I have a small stamp collection of two hundred and fifty different kinds, and I would be glad to exchange with any readers of Young People. I am thirteen years old.
Ernest Aroni,
Bloomfield, Nelson County, Kentucky.
I would like to exchange minerals with some one in a Western or Southern State.
Edwin O. Jordan,
Thomaston, Knox County, Maine.
I have a pony of my own, and I ride him almost every day. I would like to exchange stamps with any readers of Young People. I have about four hundred stamps.
Pierre Jay,
Mamaroneck, Westchester County, New York.
I am collecting postmarks of different towns and cities of this and foreign countries. I have only two hundred now, but am very anxious for more, and would like to exchange with any reader of Young People.
Stanley K. Hawkins,
United States Hotel, Boston, Massachusetts.
I am eleven years old, and my brother is nine. We are making a collection of butterflies, moths, and bugs. We have caught three hundred different kinds, and would like to exchange with any boy or girl in the Western or Southern States.
William M. Low,
No. 129 Wooster Street, New Haven, Connecticut.

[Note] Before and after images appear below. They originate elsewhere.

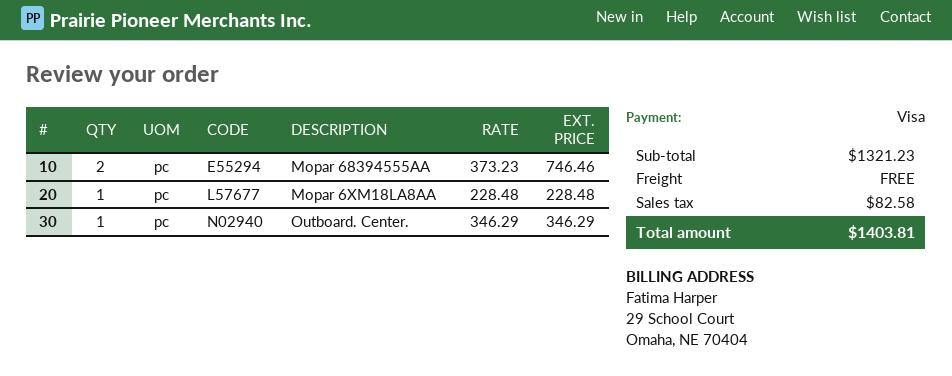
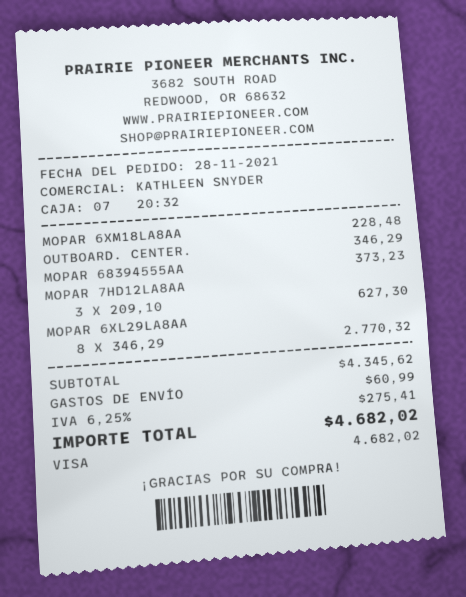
Mopar 68394555AA: 2 x 373.23 = 746.46 -> 1 x 373.23 = 373.23
MOPAR 7HD12LA8AA: none -> 3 x 209.10 = 627.30
MOPAR 6XL29LA8AA: none -> 8 x 346.29 = 2770.32
subtotal: 1321.23 -> 4345.62
shipping: 0.00 -> 60.99
tax: 82.58 -> 275.41
total: 1403.81 -> 4682.02

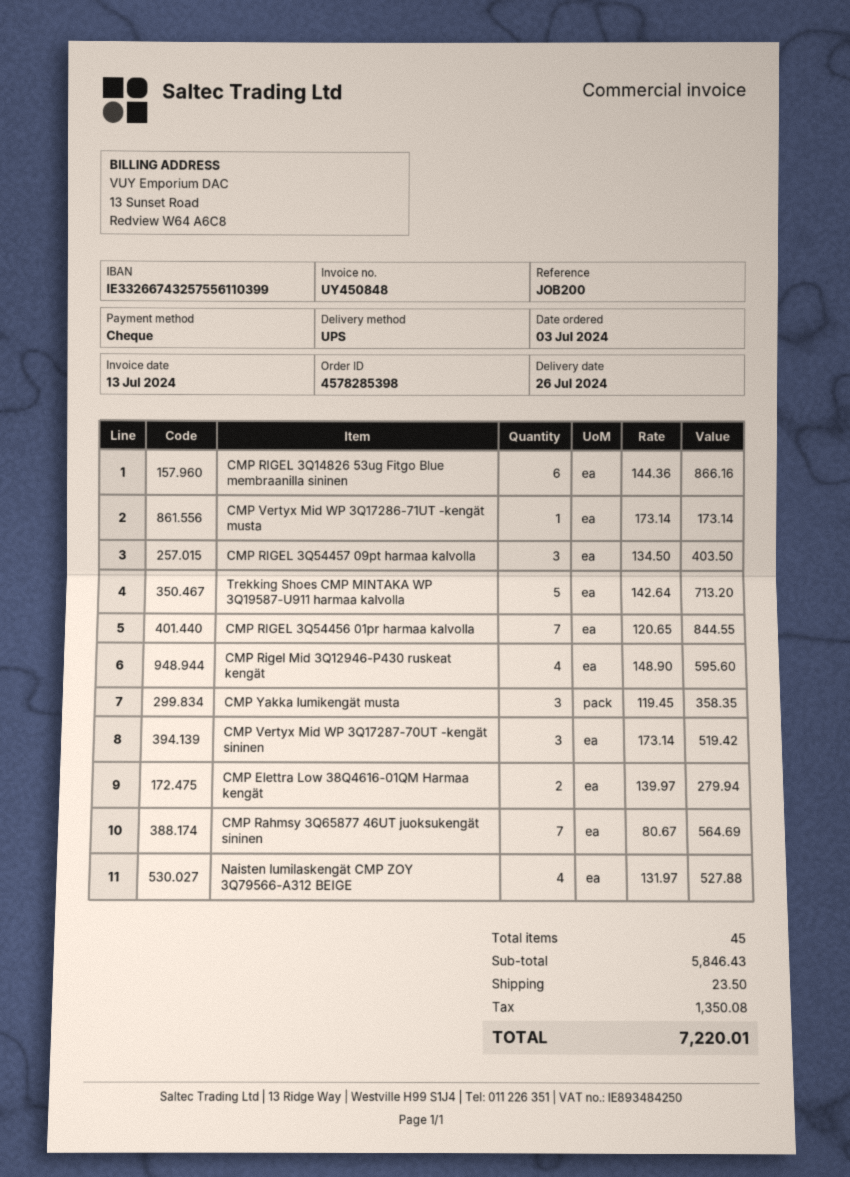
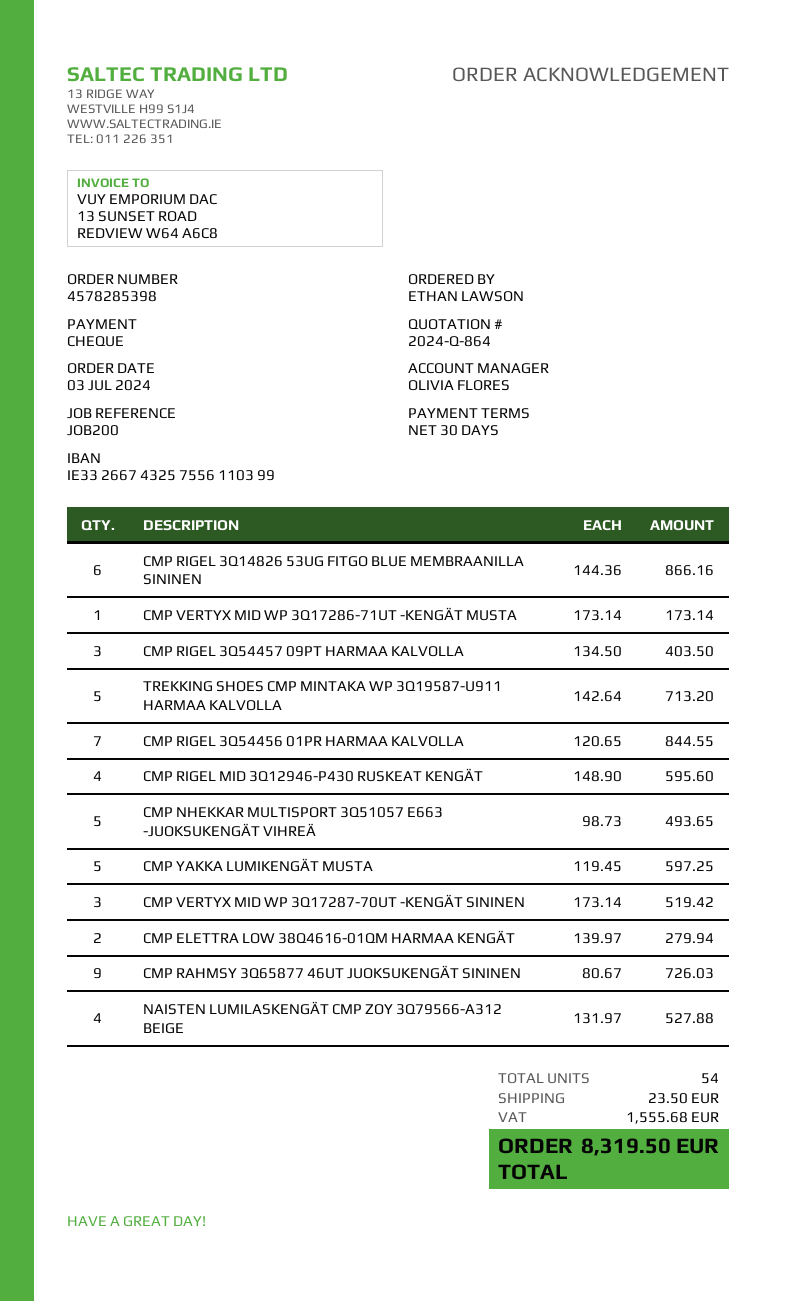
CMP Yakka lumikengät musta: 3 x 119.45 = 358.35 -> 5 x 119.45 = 597.25
CMP Rahmsy 3Q65877 46UT juoksukengät sininen: 7 x 80.67 = 564.69 -> 9 x 80.67 = 726.03
CMP NHEKKAR MULTISPORT 3Q51057 E663 -JUOKSUKENGÄT VIHREÄ: none -> 5 x 98.73 = 493.65
total quantity: 45 -> 54
tax: 1350.08 -> 1555.68
total: 7220.01 -> 8319.50

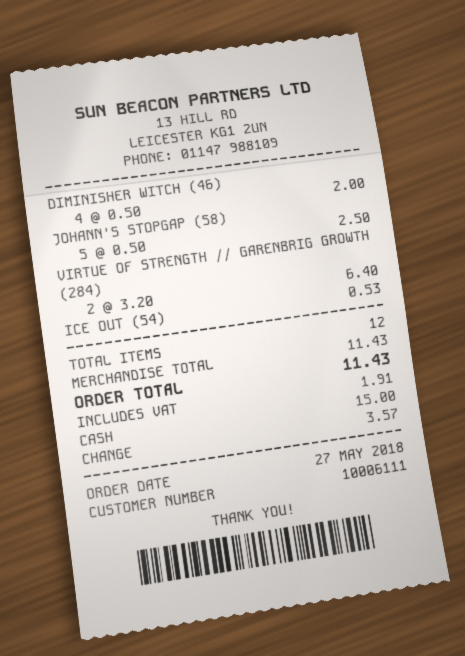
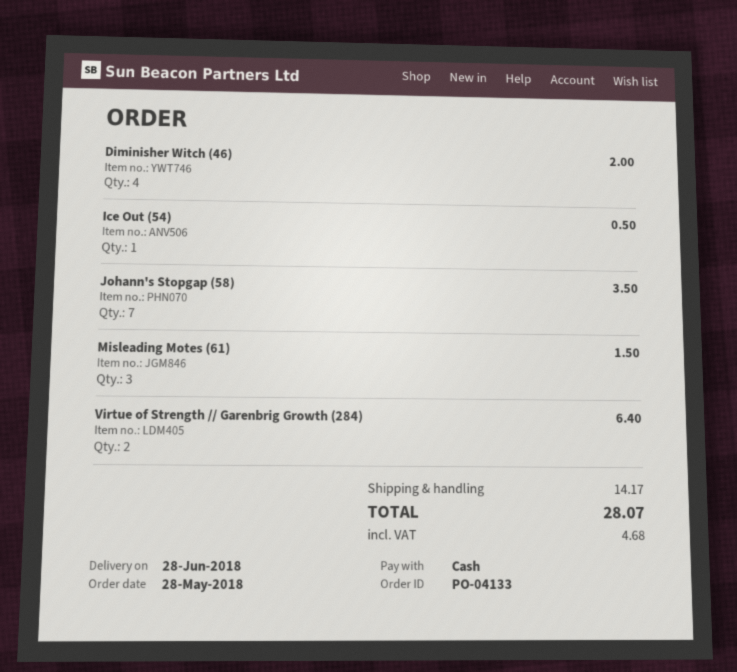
order date: 2018-05-27 -> 2018-05-28
JOHANN'S STOPGAP (58): 5 for 2.50 -> 7 for 3.50
ICE OUT (54): 1 for 0.53 -> 1 for 0.50
Misleading Motes (61): none -> 3 for 1.50
shipping: none -> 14.17
tax: 1.91 -> 4.68
total: 11.43 -> 28.07

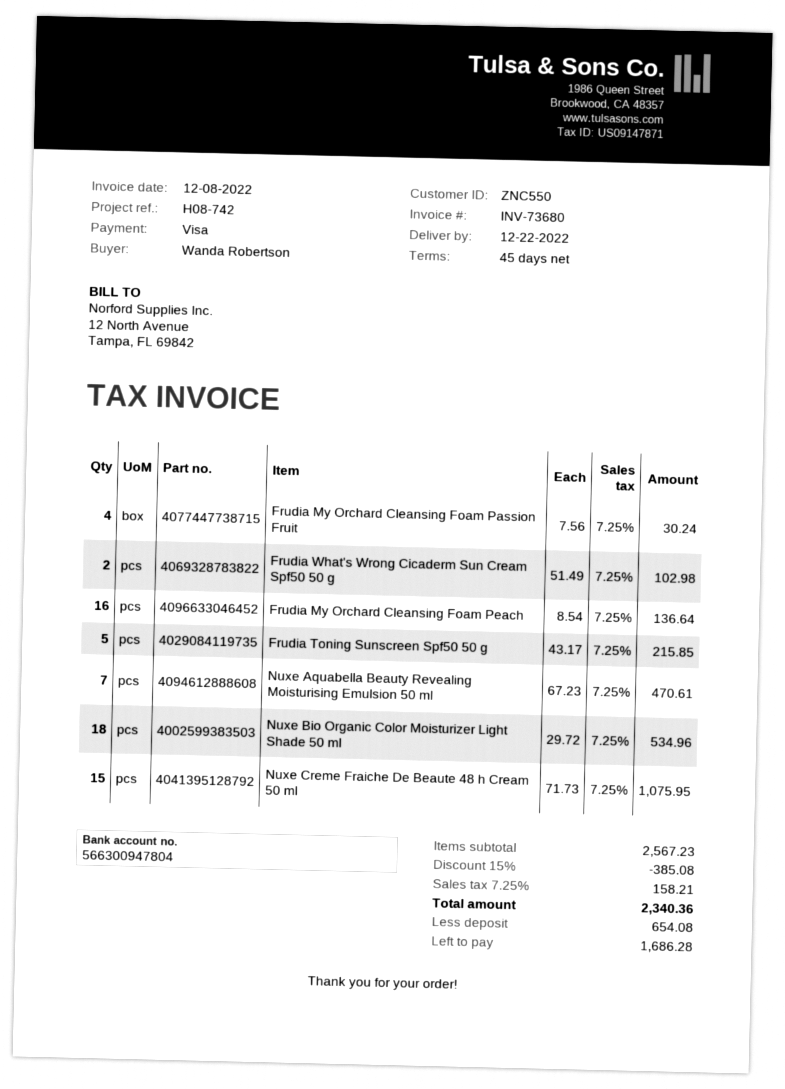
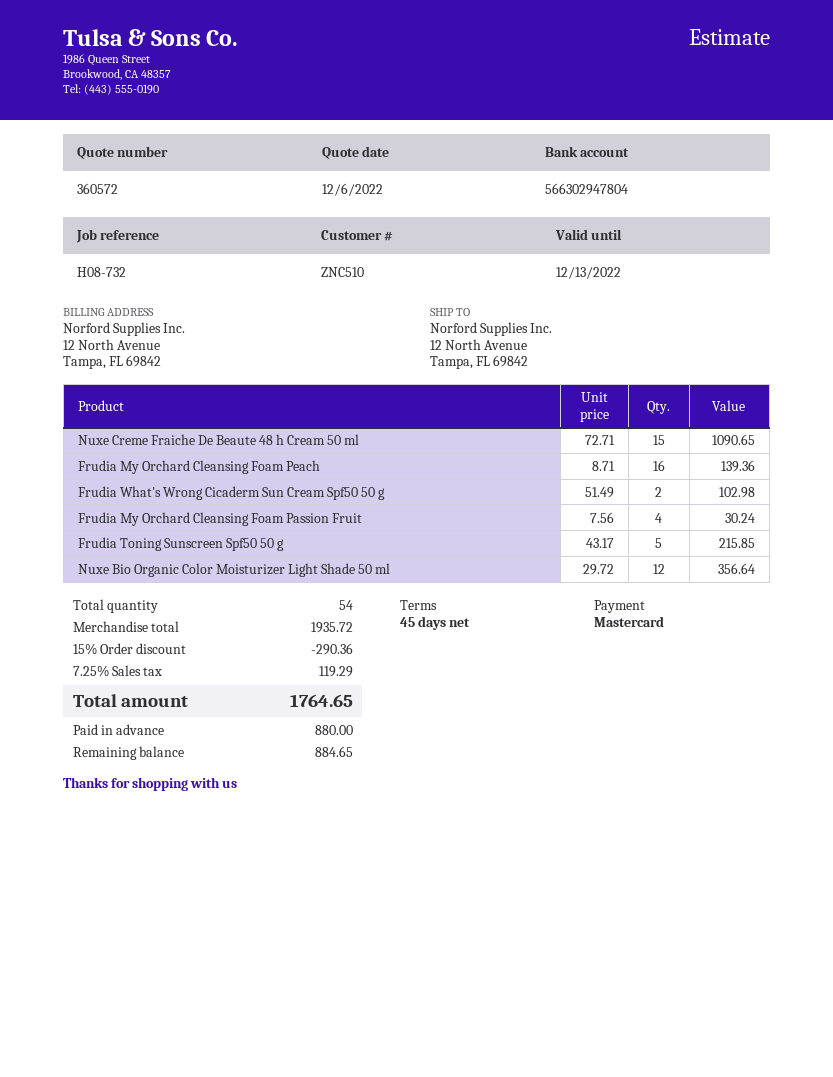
customer number: ZNC550 -> ZNC510
reference: H08-742 -> H08-732
payment method: Visa -> Mastercard
bank account: 566300947804 -> 566302947804
Frudia My Orchard Cleansing Foam Peach: 16 x 8.54 = 136.64 -> 16 x 8.71 = 139.36
Nuxe Aquabella Beauty Revealing Moisturising Emulsion 50 ml: 7 x 67.23 = 470.61 -> none
Nuxe Bio Organic Color Moisturizer Light Shade 50 ml: 18 x 29.72 = 534.96 -> 12 x 29.72 = 356.64
Nuxe Creme Fraiche De Beaute 48 h Cream 50 ml: 15 x 71.73 = 1075.95 -> 15 x 72.71 = 1090.65
subtotal: 2567.23 -> 1935.72
discount: 15% = 385.08 -> 15% = 290.36
tax: 7.25% = 158.21 -> 7.25% = 119.29
total: 2340.36 -> 1764.65
deposit: 654.08 -> 880.00
balance: 1686.28 -> 884.65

Albert S. Barrett.—It is impossible for us to help you. Try some of our exchanges. You might arrange to send them minerals, or some other natural curiosity, in exchange for what you wish.
Yesterday morning auntie, uncle, and I went out for a long walk over the mountains. When we reached the ridge, about a mile and a half above us, we could look off and see one of the great peaks of the Sierra, at the base of which is one of the best paying quartz mines in California. It was a splendid sight—the great mountains towering up to the sky, while on the top of one higher than any of those immediately surrounding was the great black rock of the Sierra Buttes. The lower part of the rock was covered with snow, and behind it was the pale, misty, dull, blue sky. Off to the eastward the ridge was covered with snow, and we had a walk on a snow-bank several hundred feet long, and from four to six feet deep. When we reached home we had some ripe cherries for dinner.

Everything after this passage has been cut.